Dans la réaction de la peau par l’eczéma (dénommée parfois allergie de contact) qu’est ce qui se joue pour l’enfant, alors que l’on sait que dans beaucoup de cas d’eczéma infantile il y aura guérison après la scolarisation ou à l’adolescence.

Cet enfant de huit mois était couvert d’eczéma, et alors que je le recevais avec sa mère, il était avec elle dans un jeu perpétuel d’envahissement dont elle ne se défendait pas, alors qu’il introduisait ses doigts dans sa bouche, ses oreilles, ses yeux, marchait sur elle.

Une simple parole de l’analyste, qui s’adressait à la fois à la mère et à l’enfant pour mettre une limite et différencier le corps de l’enfant et le corps de la mère, a-t-elle suffit pour jouer ce rôle de séparateur ?… l’eczéma avait totalement disparu après quelques séances…

Que représente l’asthme infantile, qui a suscité de nombreux écrits et de nombreux travaux… c’est une mise en jeu du souffle de la vie – dans l’asthme la constriction des bronches réalise une retenue de l’air, empêchant d’expirer c’est à dire de rejeter l’air à l’extérieur… L’air est gardé dans le corps de l’asthmatique, il ne « manque » pas.

Lacan évoque le trauma de la naissance, « Cette angoisse fondamentale de la naissance n’est pas seulement séparation de la mère, mais en même temps aspiration en soi de ce milieu radicalement autre, envahissement par l’air ».

Peut on concevoir là aussi dès les premiers mois de la vie une situation de contrainte angoissante, qui fait revenir l’enfant à ce point d’angoisse fondamentale. On le sait, les crises d’asthme peuvent ne pas se produire pendant les voyages scolaires ou les colonies de vacances où l’enfant vit en dehors du cadre familial.

Ce qu’on a évoqué comme type de sujet présentant une particulière sensibilité ou tendance à répondre par des phénomènes psychosomatiques pourrait venir à la suite de ces tableaux infantiles en rapport avec un fonctionnement particulier du couple parental.

L’enfant en grandissant aurait quelque difficulté à se situer autrement et trouver un autre type de réponse devant des circonstances angoissantes.

Chez certains de ces patients on note un rapport au langage problématique … certains glissements ou néologismes ou expressions qui ne sont pas de vrais lapsus.

Ainsi un homme qui souffrait de torticolis spasmodique avait cette parole « A la maison on était très « maternisés »… mon père c’était un vrai papa gâteau, il demandait toujours à ma mère de lui faire des gâteaux, car il était très gourmand.

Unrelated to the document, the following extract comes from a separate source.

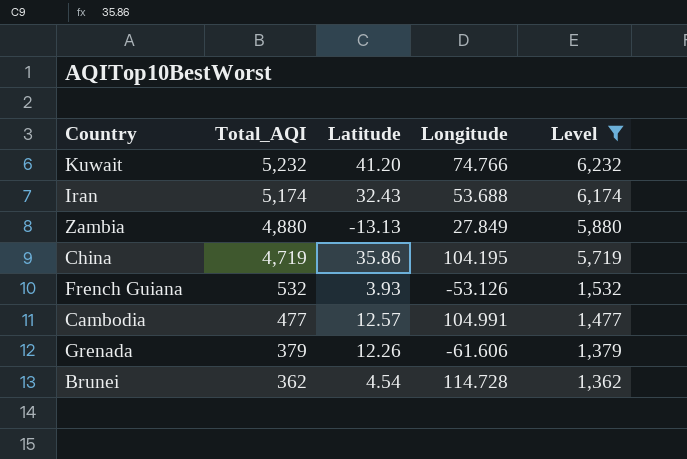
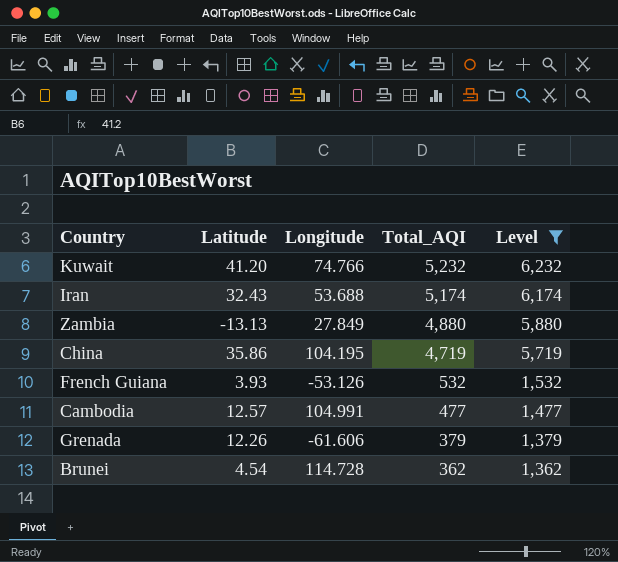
column Total_AQI | position: 2 -> 4

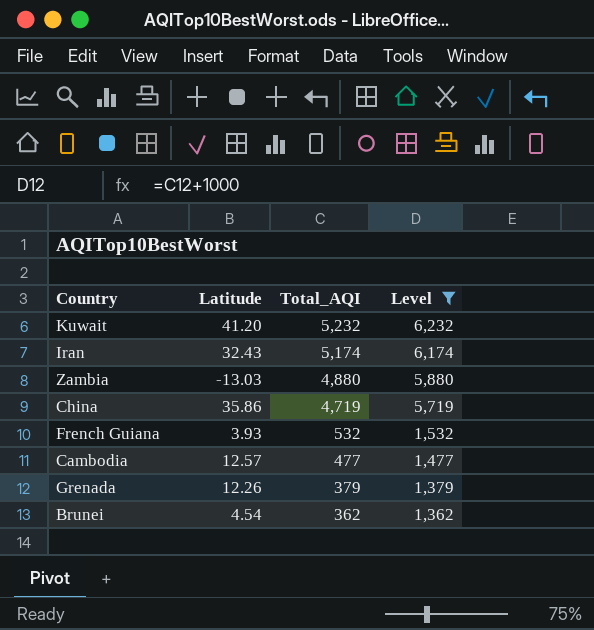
column Longitude | position: 3 -> none
Zambia | Latitude: -13.13 -> -13.03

Cet homme voyait il son père dans un rôle d’homme et de père ?

Une patiente qui avait présenté dans l’enfance et dans sa vie d’adulte de très nombreux épisodes – qu’elle qualifiait elle même de psychosomatiques – disait de son cadre familial « On ne savait jamais qui était qui, c’était très angoissant »

Et sans doute dans toutes ces famille où, pour diverses raisons les places ne sont pas symbolisées, différences entre les sexes ou entre les générations – ce qui laisse l’enfant dans une situation qui peut être angoissante – cela peut donner lieu à ces phénomènes psychosomatiques – pare angoisse – comme mode habituel de réponse à l’ordinaire de la vie familiale ou à certains événements.

Ce qui peut donner une impression de structure ou « tempérament » au patient lui même qui ne se reconnaît que comme « malade », et aurait une certaine crainte devant ce qui pourrait représenter une guérison, c’est à dire une autre façon de voir la vie et de s’y situer.

La psychosomatique de l’enfant serait ainsi la marque, l’inscription de ce qui n’est pas symbolisé dans le cadre où il vit : la structure du couple parental, ou dans la vie familiale une nouvelle naissance, la mort d’un grand père ou d’une grand mère ou tout autre événement qui fait partie de la vie normale.